Dos colonos que se dedicaram à produção, alguns nomes se destacam, como o já citado Moacir de Souza Fagundes, que começou explorando livremente a erva-mate antes da demarcação dos lotes, vendendo para paraguaios ou comerciantes locais, e que décadas depois viria a se tornar o primeiro prefeito do pequeno município de Jateí, antes parte da Colônia Agrícola (CAND). Casos como o dele mostram que a erva-mate não era apenas um complemento de renda: para diversos colonos, ela representou uma atividade econômica viável na nova fronteira agrícola.
Os dados do recenseamento que fizemos em épocas de Mestrado reforçam essa importância. Mesmo sendo um levantamento parcial devido a parte preservada das fichas de colonos da CAND, 30% dos lotes recenseados apresentavam presença de erva-mate . Em muitos casos, colonos mantiveram centenas ou milhares de pés, demonstrando que a exploração tinha valor econômico real. A venda podia ser feita diretamente aos compradores da região — cooperativas, comerciantes ou pequenos intermediários — e havia mercado, especialmente para exportação à Argentina até 1965. Como relatado por Astúrio Dauzacker, “faltava erva, mas não quem comprasse!” .
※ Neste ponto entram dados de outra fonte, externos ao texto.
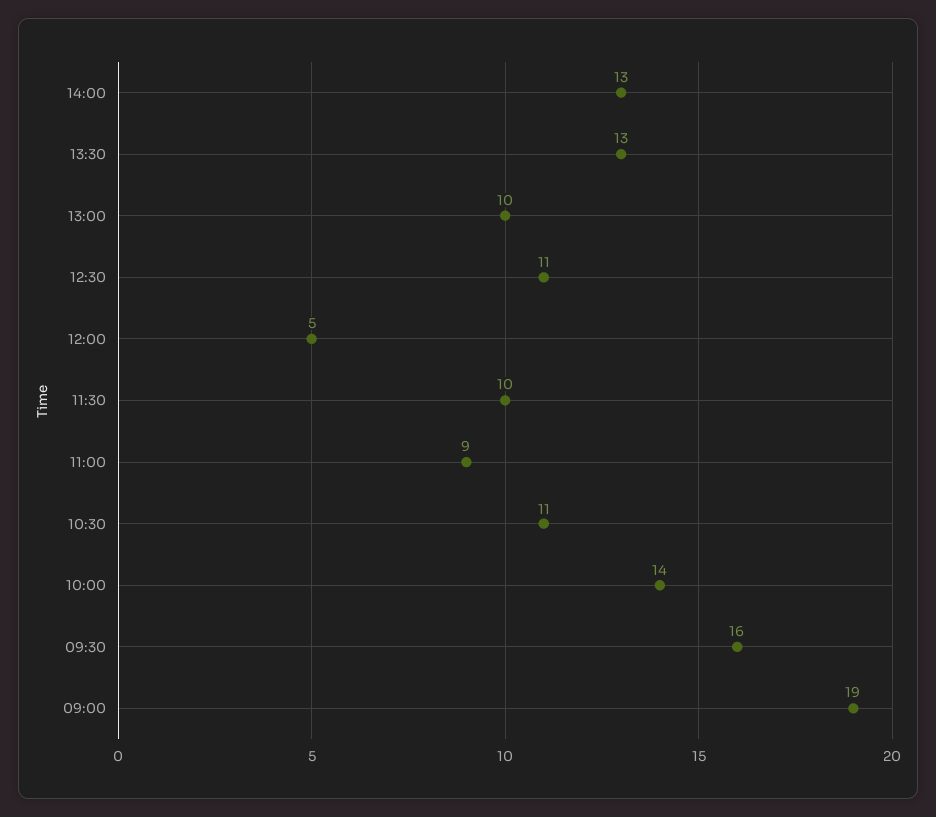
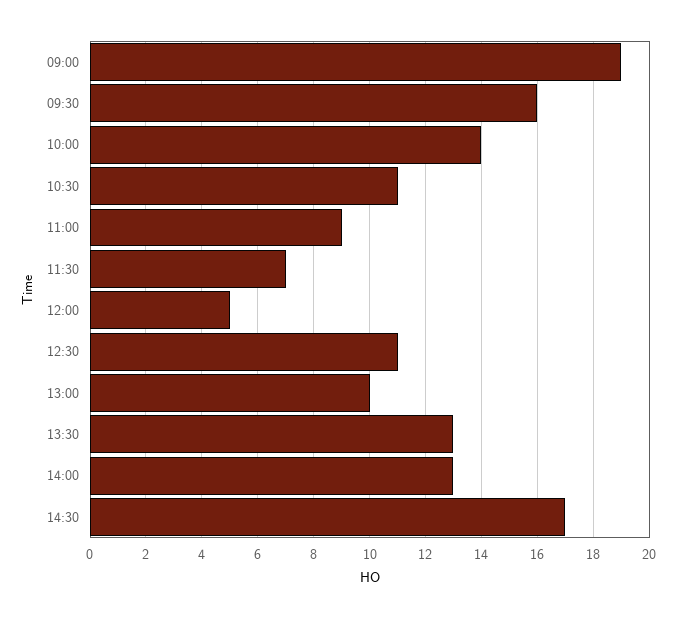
11:30: 10 -> 7
14:30: none -> 17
A figura do colono ervateiro, portanto, revela muito sobre as dinâmicas sociais e econômicas da CAND. Esses trabalhadores atuaram como ponte entre o antigo “mundo ervateiro” da Companhia Mate Laranjeira e o novo projeto de colonização estatal iniciado por Getúlio Vargas. Ao aprenderem, adaptarem-se e incorporarem técnicas tradicionais, esses colonos ervateiros garantiram não apenas a própria sobrevivência, mas também contribuíram para manter viva a economia da erva-mate no sul de Mato Grosso durante a transição para novas formas de ocupação da terra e até que vingassem novas formas de produção. Em muitos casos, como eu pude concluir em minha dissertação de 2012, a erva-mate foi um apoio para a manutenção de diversos colonos na região, que sem ela teriam abandonado seus lotes; além disso, a erva-mate permitiu que alguns colonos obtivessem alguma prosperidade.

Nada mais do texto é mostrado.